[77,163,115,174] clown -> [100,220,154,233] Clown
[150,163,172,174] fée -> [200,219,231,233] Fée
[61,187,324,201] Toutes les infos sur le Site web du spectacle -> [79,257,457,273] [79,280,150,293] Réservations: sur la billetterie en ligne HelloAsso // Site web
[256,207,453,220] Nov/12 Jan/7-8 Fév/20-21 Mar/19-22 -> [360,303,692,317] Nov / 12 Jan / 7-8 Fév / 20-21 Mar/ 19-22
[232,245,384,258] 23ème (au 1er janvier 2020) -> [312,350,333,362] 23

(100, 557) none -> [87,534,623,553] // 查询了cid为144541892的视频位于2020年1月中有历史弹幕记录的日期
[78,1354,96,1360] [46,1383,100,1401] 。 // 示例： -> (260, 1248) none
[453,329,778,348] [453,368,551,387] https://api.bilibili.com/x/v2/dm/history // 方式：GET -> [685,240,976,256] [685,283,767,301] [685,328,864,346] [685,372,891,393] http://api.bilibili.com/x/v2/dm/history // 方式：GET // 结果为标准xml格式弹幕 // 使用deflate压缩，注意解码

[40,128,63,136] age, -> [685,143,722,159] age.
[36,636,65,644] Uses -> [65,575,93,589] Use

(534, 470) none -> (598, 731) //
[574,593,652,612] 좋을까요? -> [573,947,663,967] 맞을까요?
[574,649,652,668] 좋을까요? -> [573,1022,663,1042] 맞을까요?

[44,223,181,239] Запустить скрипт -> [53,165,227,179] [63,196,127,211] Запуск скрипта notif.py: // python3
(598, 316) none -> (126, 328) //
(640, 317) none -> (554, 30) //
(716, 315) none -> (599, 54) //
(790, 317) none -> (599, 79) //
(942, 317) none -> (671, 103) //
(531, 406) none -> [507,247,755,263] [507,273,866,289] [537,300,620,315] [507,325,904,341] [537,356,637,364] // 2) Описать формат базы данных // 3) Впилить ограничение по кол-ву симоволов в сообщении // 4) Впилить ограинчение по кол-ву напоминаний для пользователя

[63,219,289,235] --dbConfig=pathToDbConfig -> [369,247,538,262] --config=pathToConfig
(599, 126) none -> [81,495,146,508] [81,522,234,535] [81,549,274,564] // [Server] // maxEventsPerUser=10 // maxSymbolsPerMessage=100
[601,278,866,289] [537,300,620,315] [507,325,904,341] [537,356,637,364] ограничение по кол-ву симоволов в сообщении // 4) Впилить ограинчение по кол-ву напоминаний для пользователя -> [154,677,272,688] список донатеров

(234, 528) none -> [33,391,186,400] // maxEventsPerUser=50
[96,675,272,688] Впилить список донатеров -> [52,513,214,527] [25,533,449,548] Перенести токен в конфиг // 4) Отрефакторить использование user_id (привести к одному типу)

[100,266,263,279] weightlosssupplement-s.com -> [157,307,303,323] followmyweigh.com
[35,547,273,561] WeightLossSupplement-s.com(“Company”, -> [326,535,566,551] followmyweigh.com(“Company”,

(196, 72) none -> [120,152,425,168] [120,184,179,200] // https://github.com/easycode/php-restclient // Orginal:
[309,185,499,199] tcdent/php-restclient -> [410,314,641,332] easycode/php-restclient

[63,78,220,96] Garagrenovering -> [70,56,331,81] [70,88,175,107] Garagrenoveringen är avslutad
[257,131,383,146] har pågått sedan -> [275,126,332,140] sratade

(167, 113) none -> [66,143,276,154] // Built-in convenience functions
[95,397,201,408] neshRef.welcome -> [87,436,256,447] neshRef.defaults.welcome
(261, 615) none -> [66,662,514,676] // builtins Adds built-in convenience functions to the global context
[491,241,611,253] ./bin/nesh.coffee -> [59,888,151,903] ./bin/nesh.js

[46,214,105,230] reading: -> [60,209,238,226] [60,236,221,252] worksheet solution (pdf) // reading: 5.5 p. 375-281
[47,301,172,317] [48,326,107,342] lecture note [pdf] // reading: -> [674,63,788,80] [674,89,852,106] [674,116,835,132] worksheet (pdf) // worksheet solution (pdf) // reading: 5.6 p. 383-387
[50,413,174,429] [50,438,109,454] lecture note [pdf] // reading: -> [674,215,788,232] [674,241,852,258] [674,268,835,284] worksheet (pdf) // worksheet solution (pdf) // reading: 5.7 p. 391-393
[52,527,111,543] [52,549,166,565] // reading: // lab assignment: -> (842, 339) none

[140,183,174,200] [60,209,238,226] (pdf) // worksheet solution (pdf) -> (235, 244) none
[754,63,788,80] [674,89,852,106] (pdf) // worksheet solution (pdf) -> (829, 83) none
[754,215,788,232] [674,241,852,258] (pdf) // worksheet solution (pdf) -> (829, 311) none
--------
GOAL OF THE EXERCISE:
Your output must be the lines of the material above, from the first through the line that contains "[574,649,652,668] 좋을까요? ->", copied exactly. Include both endpoints and nothing else.

EXPECTED ANSWER:
[77,163,115,174] clown -> [100,220,154,233] Clown
[150,163,172,174] fée -> [200,219,231,233] Fée
[61,187,324,201] Toutes les infos sur le Site web du spectacle -> [79,257,457,273] [79,280,150,293] Réservations: sur la billetterie en ligne HelloAsso // Site web
[256,207,453,220] Nov/12 Jan/7-8 Fév/20-21 Mar/19-22 -> [360,303,692,317] Nov / 12 Jan / 7-8 Fév / 20-21 Mar/ 19-22
[232,245,384,258] 23ème (au 1er janvier 2020) -> [312,350,333,362] 23

(100, 557) none -> [87,534,623,553] // 查询了cid为144541892的视频位于2020年1月中有历史弹幕记录的日期
[78,1354,96,1360] [46,1383,100,1401] 。 // 示例： -> (260, 1248) none
[453,329,778,348] [453,368,551,387] https://api.bilibili.com/x/v2/dm/history // 方式：GET -> [685,240,976,256] [685,283,767,301] [685,328,864,346] [685,372,891,393] http://api.bilibili.com/x/v2/dm/history // 方式：GET // 结果为标准xml格式弹幕 // 使用deflate压缩，注意解码

[40,128,63,136] age, -> [685,143,722,159] age.
[36,636,65,644] Uses -> [65,575,93,589] Use

(534, 470) none -> (598, 731) //
[574,593,652,612] 좋을까요? -> [573,947,663,967] 맞을까요?
[574,649,652,668] 좋을까요? -> [573,1022,663,1042] 맞을까요?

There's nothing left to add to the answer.